Greensboro: When BH Media bought the News & Record, there was thought that it was doing it not for the love of the newspaper business, but for the value of the land the newspaper building sat on. The News & Record writes a long piece about the possible sale of that land, and its role in downtown development. Rick Edmonds of the Poynter Institute calls it a win-win for the paper and the city. I say, that’s only true if the money goes back into the paper, rather than to corporate stockholders. That’s a big if.

Both the Fayetteville Observer and the Wilmington Star-News have one-year anniversary stories on Hurricane Matthew. The papers, particularly Fayetteville, have been aggressive in keeping attention on the victims of the hurricane.”A year later, the legacy of Matthew scars every part of the region. Entire blocks of homes remain gutted, their owners enduring the aggravation of governmental red tape. Economic relief has been slow and inadequate, with more than 2,000 eligible homeowners in eastern North Carolina waiting for additional aid. Many families continue to pay mortgages on homes they can’t live in, while also paying rent on temporary places.”

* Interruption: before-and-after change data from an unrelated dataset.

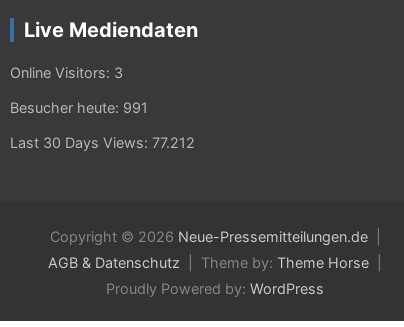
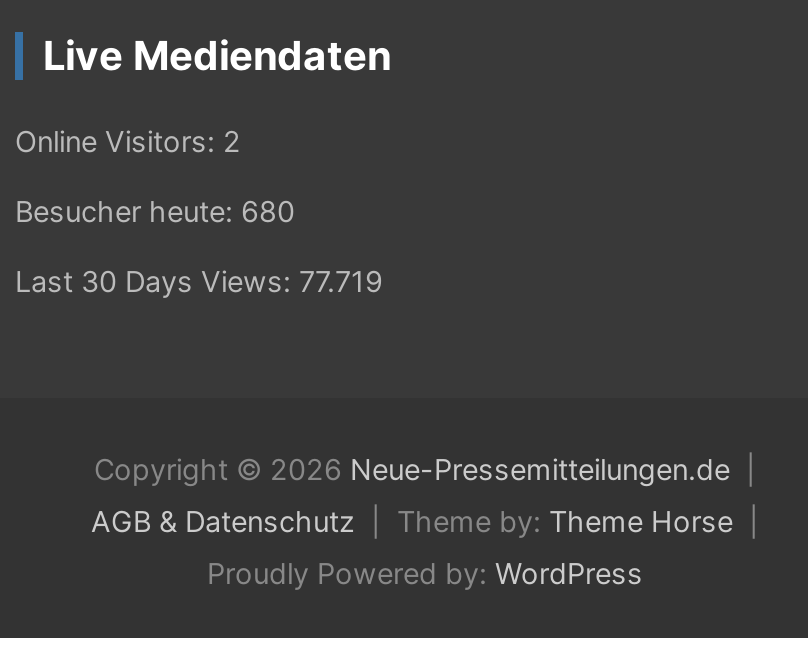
- Online Visitors: 3
+ Online Visitors: 2

- Besucher heute: 991
+ Besucher heute: 680

- Last 30 Days Views: 77.212
+ Last 30 Days Views: 77.719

Related, a few students in one of my classes wrote about Windsor, N.C., which has been flooded several times in the past 20 years, including by Hurricane Matthew.

Asheville: Want to see how not to handle government salaries? Read the story in the Citizen-Times about a former county manager who received a six-figure check that maybe she doesn’t deserve. Of course, few involved are talking because the public records request was released as part of a Friday news dump.


Sunday sampler

Greensboro: Like people, churches live and they die. The News & Record tells the story of a 101-year-old Greensboro church – Florida Street Baptist – that is closing its doors at the end of the year. It’s a story about people, people who were baptized, got married and attended funerals in the same church. And it’s a story about religion, as people are opting out of church attendance, a trend that is growing across the nation.

Yep, one story. But maybe it’s just me.